ASSIGNMENT:
Look for the string "pill" in the listing below, then copy every line that has it.

RECORDS FOR PROCESSING:
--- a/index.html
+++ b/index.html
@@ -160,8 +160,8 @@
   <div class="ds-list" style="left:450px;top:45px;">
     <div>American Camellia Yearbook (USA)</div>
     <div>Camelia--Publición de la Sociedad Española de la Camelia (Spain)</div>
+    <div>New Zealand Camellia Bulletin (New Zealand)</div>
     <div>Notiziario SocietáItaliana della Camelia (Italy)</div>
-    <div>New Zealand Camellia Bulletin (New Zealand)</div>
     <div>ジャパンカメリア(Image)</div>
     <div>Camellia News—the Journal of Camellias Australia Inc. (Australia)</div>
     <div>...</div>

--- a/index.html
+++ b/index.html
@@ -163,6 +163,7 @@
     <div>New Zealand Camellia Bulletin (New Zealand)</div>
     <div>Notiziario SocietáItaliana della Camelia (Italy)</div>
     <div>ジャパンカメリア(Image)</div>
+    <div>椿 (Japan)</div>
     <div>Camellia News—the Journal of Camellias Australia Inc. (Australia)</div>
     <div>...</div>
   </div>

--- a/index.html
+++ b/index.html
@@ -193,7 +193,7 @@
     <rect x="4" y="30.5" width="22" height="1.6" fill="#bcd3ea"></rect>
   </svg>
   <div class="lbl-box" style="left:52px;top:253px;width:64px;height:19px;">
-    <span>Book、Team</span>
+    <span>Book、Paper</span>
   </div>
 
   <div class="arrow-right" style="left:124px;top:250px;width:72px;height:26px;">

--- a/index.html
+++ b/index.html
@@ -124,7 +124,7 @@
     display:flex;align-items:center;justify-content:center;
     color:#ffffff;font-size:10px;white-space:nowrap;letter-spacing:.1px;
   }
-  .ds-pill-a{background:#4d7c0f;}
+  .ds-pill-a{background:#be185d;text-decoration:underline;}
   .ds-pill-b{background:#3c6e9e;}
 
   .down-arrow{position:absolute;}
==
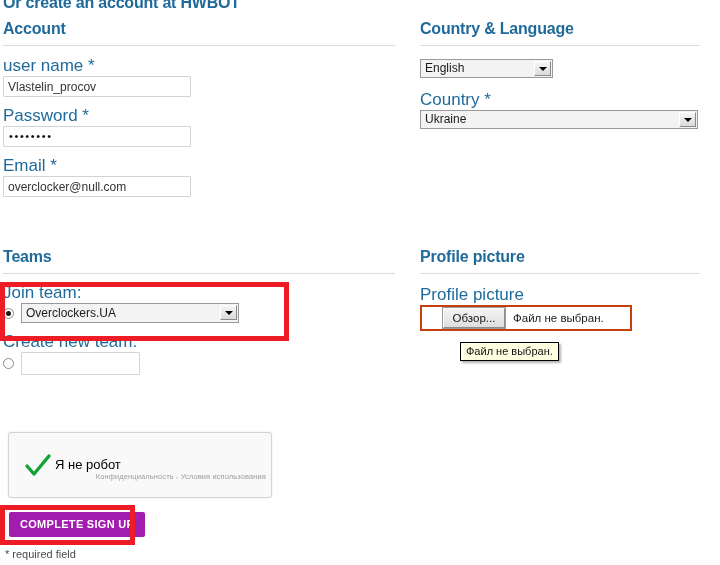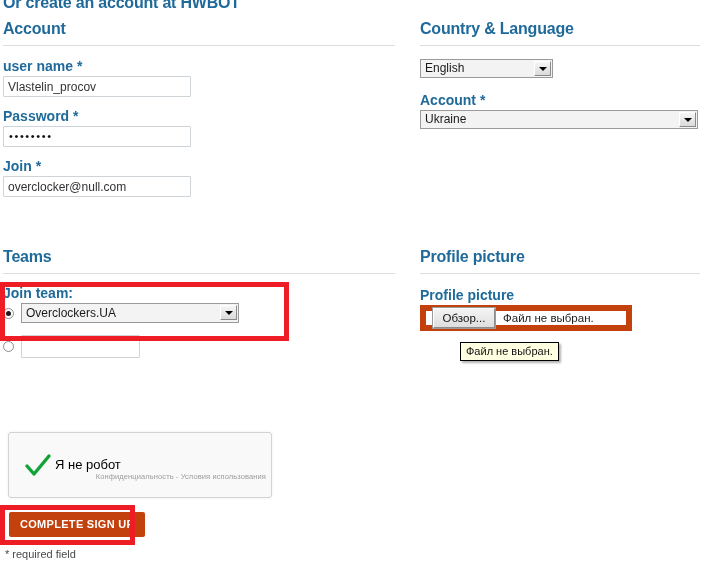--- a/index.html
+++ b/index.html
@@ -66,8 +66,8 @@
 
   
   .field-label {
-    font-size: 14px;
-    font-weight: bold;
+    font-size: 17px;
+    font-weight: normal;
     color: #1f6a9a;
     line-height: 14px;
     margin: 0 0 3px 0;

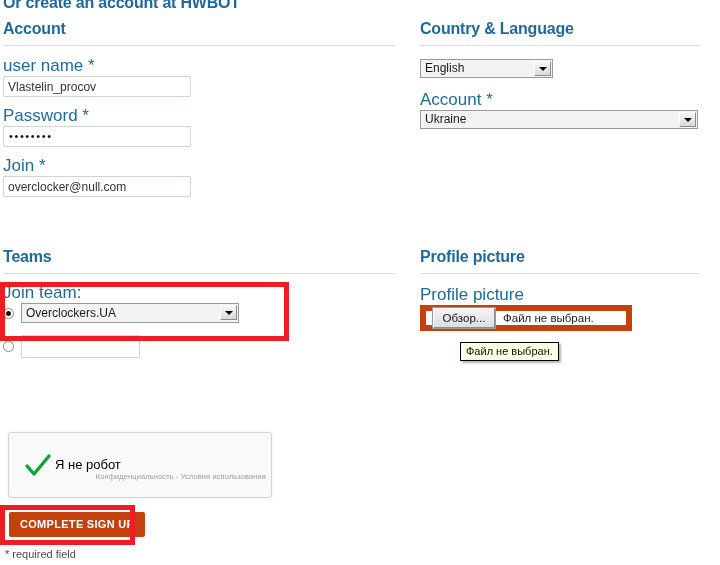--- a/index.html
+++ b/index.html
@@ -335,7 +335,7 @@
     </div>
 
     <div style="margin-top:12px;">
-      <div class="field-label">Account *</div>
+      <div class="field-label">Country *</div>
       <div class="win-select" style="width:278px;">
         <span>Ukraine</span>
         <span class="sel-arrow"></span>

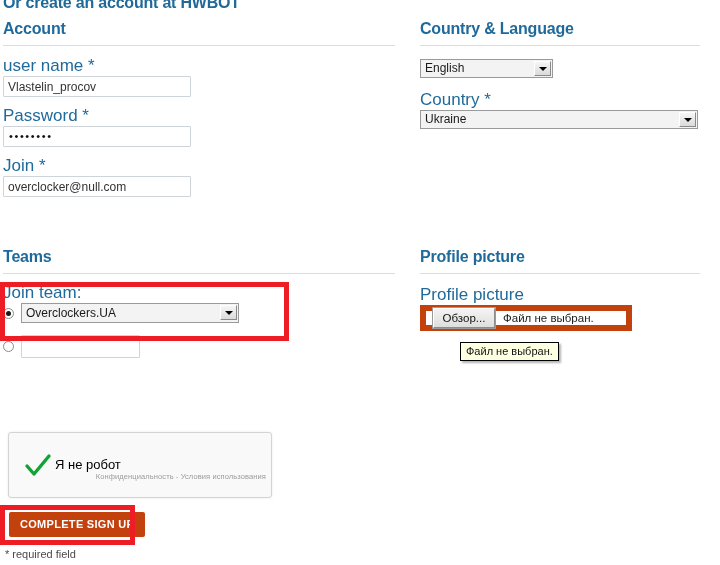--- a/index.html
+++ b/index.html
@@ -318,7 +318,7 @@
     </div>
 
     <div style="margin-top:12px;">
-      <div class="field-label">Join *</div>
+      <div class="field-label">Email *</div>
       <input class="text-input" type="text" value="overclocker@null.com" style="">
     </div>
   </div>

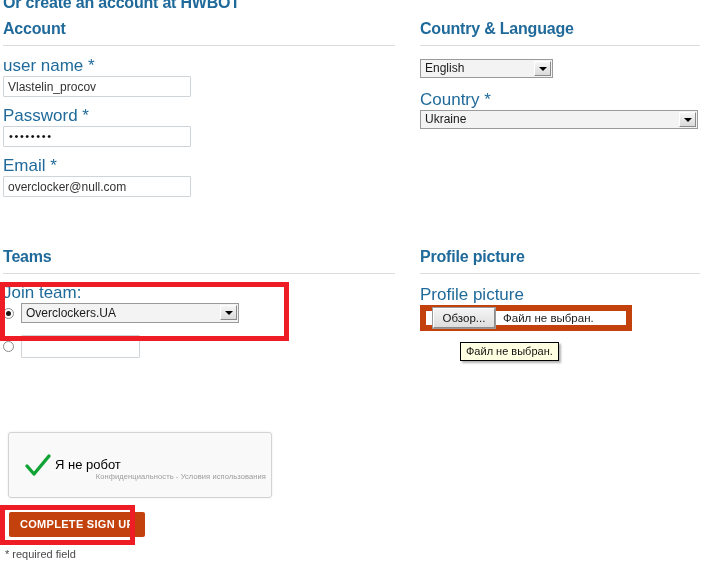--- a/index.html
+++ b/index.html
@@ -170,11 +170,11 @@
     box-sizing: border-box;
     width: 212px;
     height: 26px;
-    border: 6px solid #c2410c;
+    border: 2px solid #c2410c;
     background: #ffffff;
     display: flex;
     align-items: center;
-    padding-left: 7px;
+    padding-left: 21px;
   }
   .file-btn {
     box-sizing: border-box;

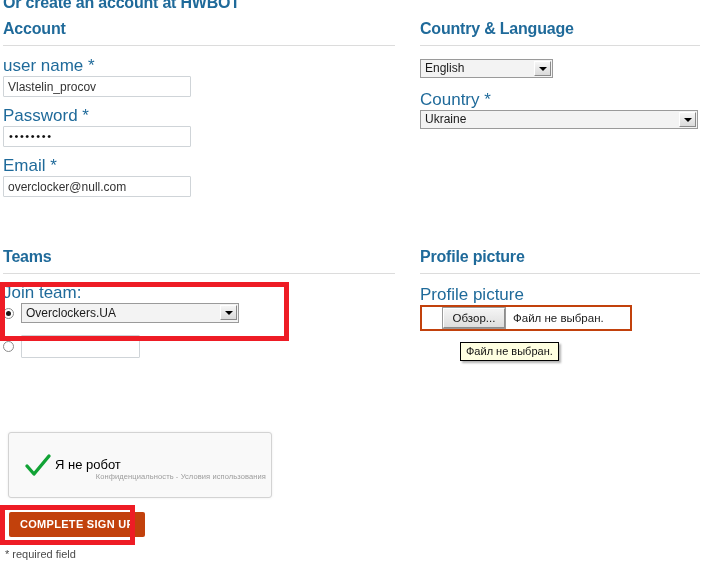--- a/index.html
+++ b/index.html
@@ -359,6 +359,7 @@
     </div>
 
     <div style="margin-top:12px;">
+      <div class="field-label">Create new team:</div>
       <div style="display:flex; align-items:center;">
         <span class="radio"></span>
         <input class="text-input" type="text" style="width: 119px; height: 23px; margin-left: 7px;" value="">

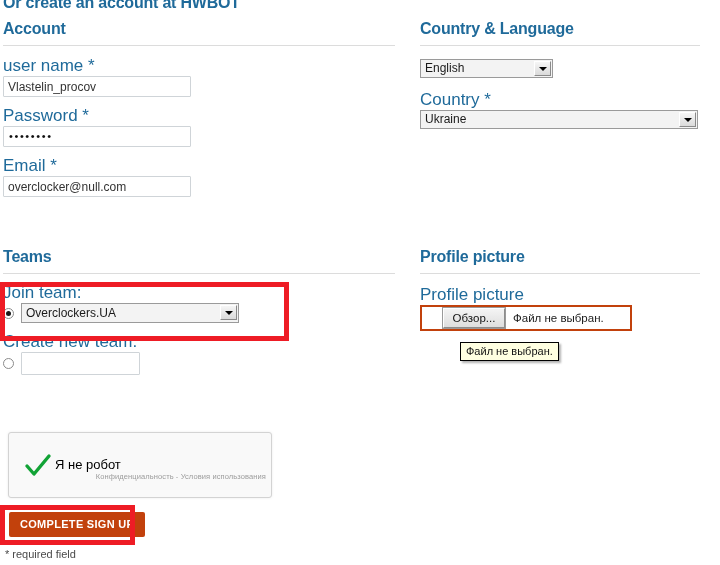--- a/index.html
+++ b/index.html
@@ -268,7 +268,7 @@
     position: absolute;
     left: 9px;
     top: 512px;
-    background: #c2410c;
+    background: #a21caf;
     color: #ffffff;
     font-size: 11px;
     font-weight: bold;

RESULT FOR THIS TASK:
-  .ds-pill-a{background:#4d7c0f;}
+  .ds-pill-a{background:#be185d;text-decoration:underline;}
   .ds-pill-b{background:#3c6e9e;}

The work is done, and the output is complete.